Tacoma voters appeared to be sending Jim Merritt and Victoria Woodards on to the November general election in the race for mayor, according to early election results Tuesday night.
Evelyn Lopez had the least votes in the top-two primary and looks to be out of the running.
Merritt said he was humbled by the early results and excited about moving on.
“Victoria is a formidable candidate and opponent, and we’re looking forward to a good race,” he said.
Woodards said she felt like her team’s hard work paid off. She added she’s glad Lopez entered the race and said that more people like her should run for office in Tacoma.

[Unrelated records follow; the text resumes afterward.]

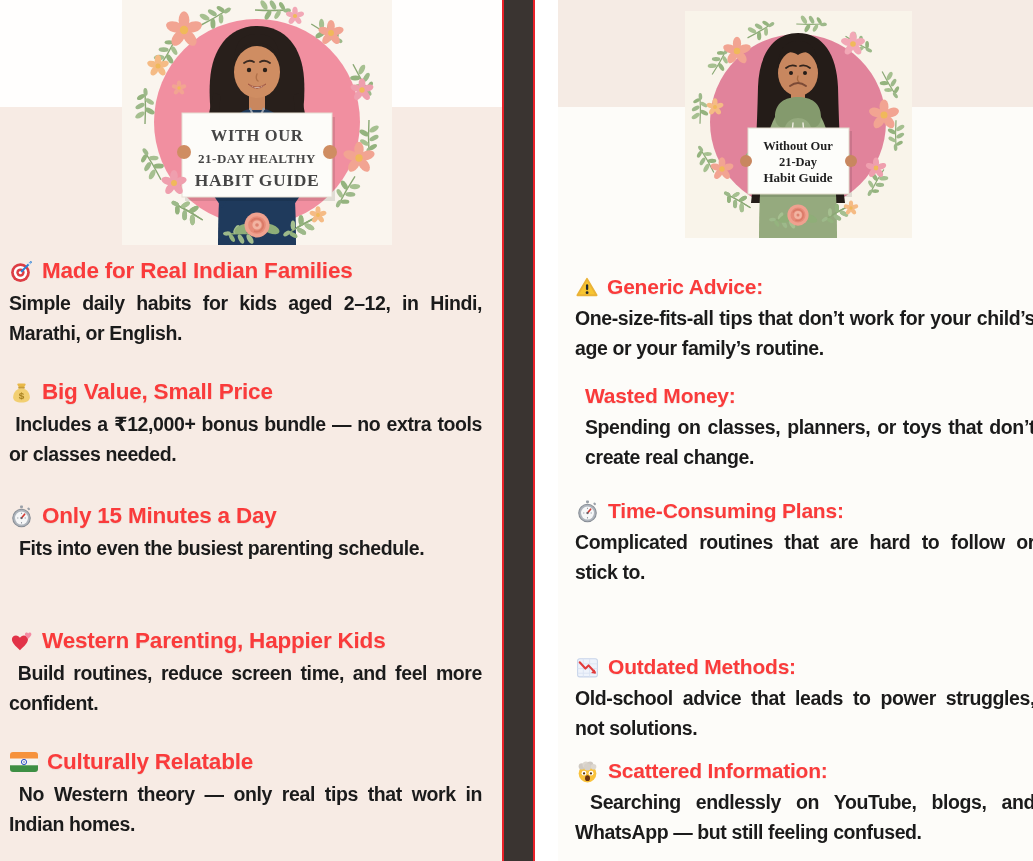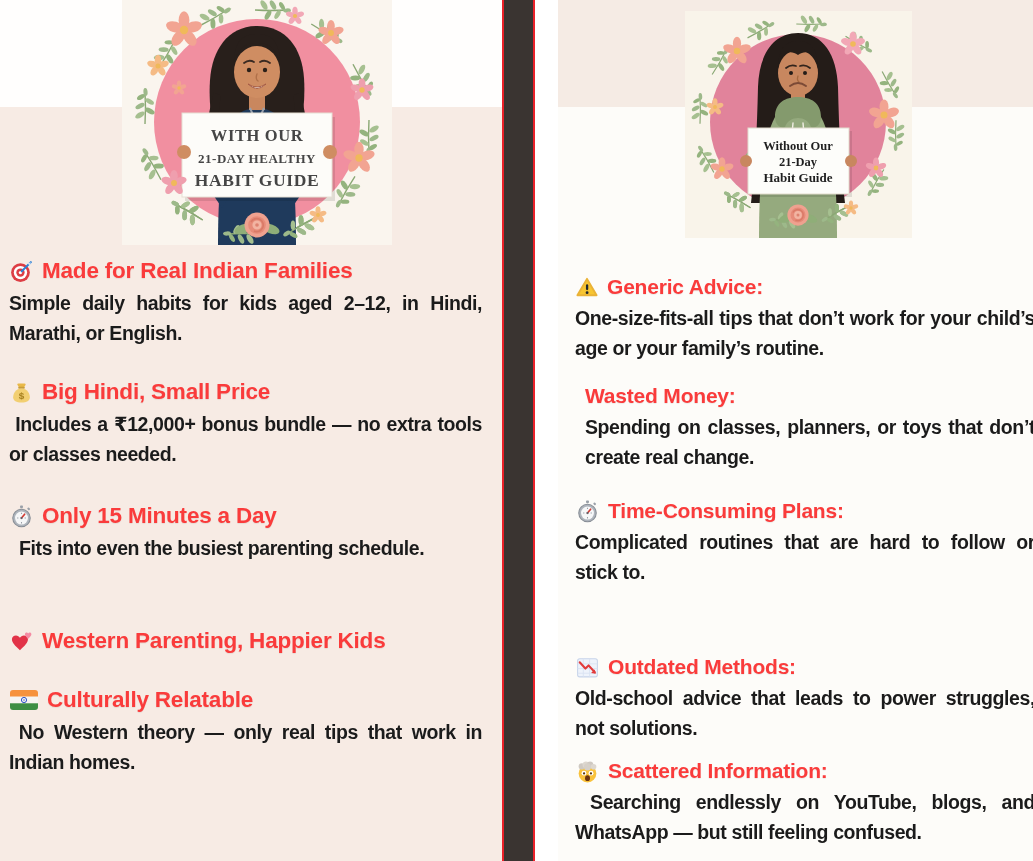--- a/index.html
+++ b/index.html
@@ -156,21 +156,21 @@
       <section class="item">
         <h3 class="title">
           <span class="ico">
             <svg width="25" height="25" viewBox="0 0 24 24">
               <path d="M9.5,7 L8,4.5 Q8,3.4 9,3.4 L15,3.4 Q16,3.4 16,4.5 L14.5,7 Z" fill="#e9b949"></path>
               <rect x="8.8" y="6.4" width="6.4" height="2" rx="1" fill="#c79c3a"></rect>
               <path d="M12,8.2 C6.6,8.2 4,13 4,16.5 C4,20 7,21.6 12,21.6 C17,21.6 20,20 20,16.5 C20,13 17.4,8.2 12,8.2 Z" fill="#f2cf71"></path>
               <text x="12" y="18.2" font-size="9.5" font-weight="bold" fill="#a9821f" text-anchor="middle" font-family="'Liberation Sans',sans-serif">$</text>
             </svg>
           </span>
-          <span class="t">Big Hindi, Small Price</span>
+          <span class="t">Big Value, Small Price</span>
         </h3>
         <p class="body">&nbsp;Includes a ₹12,000+ bonus bundle — no extra tools or classes needed.</p>
       </section>
 
       <section class="item">
         <h3 class="title">
           <span class="ico">
             <svg width="25" height="25" viewBox="0 0 24 24">
               <rect x="10.6" y="1.4" width="2.8" height="2.6" rx="0.8" fill="#9aa0a8"></rect>
               <rect x="17.6" y="3.6" width="2.6" height="2" rx="0.8" fill="#9aa0a8" transform="rotate(45 18.9 4.6)"></rect>
@@ -189,20 +189,21 @@
       <section class="item">
         <h3 class="title">
           <span class="ico">
             <svg width="25" height="25" viewBox="0 0 24 24">
               <path d="M10.5 20.5 C5.8 16 2.8 13.2 2.8 9.9 C2.8 7.6 4.6 6.2 6.7 6.2 C8.3 6.2 9.8 7.2 10.5 8.5 C11.2 7.2 12.7 6.2 14.3 6.2 C16.4 6.2 18.2 7.6 18.2 9.9 C18.2 13.2 15.2 16 10.5 20.5 Z" fill="#e23348"></path>
               <path d="M18.4 9.3 C16.5 7.5 15.3 6.4 15.3 5 C15.3 4 16.1 3.4 17 3.4 C17.7 3.4 18.1 3.8 18.4 4.3 C18.7 3.8 19.1 3.4 19.8 3.4 C20.7 3.4 21.5 4 21.5 5 C21.5 6.4 20.3 7.5 18.4 9.3 Z" fill="#f58ba3"></path>
             </svg>
           </span>
           <span class="t">Western Parenting, Happier Kids</span>
         </h3>
+        <p class="body">&nbsp;Build routines, reduce screen time, and feel more confident.</p>
       </section>
 
       <section class="item">
         <h3 class="title">
           <span class="ico">
             <svg width="30" height="22" viewBox="0 0 30 22">
               <clipPath id="flagclip">
                   <rect x="1" y="1" width="28" height="20" rx="3"></rect>
                 </clipPath>
               <g clip-path="url(#flagclip)">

“We had low voter turnout in our city, and we know with low voter turnout numbers that conservatives tend to be the ones who vote the most, but I’m a progressive candidate and there are probably an additional 20,000 votes that will come in in the general election, and those are younger, more diverse voters,” Woodards said.
Merritt has said he wants to bring more family-wage jobs to Tacoma and expedite the construction of light rail between Tacoma and Seattle, and change the culture at city hall.
Woodards has said she would increase funding for public safety and bring more living-wage jobs to Tacoma while focusing on affordability for those who live here.
Lopez was vocally opposed to the planned liquefied natural-gas plant on the Tideflats and has said she would oppose fossil-fuel expansion at the port and seek to bring other types of manufacturing there.
Merritt, 70, is a longtime Tacoma architect and was the first of the three to announce he would be running for mayor, which he did in November 2016. It’s his second time running. In 2009, he lost narrowly to Marilyn Strickland, whose second and final term as mayor ends at the end of 2017.
Woodards, 52, is a former two-term councilwoman who resigned her seat in December in order to run for mayor. Her departure a year early was a nod to the city’s term limits, which prohibits anyone from serving more than 10 years in a row in the mayor or council positions but does not specify how long of a break elected officials must take.
Lopez, 55, is an attorney and former executive director of the state Public Disclosure Commission and the only one of the three who has never sought elected public office before now.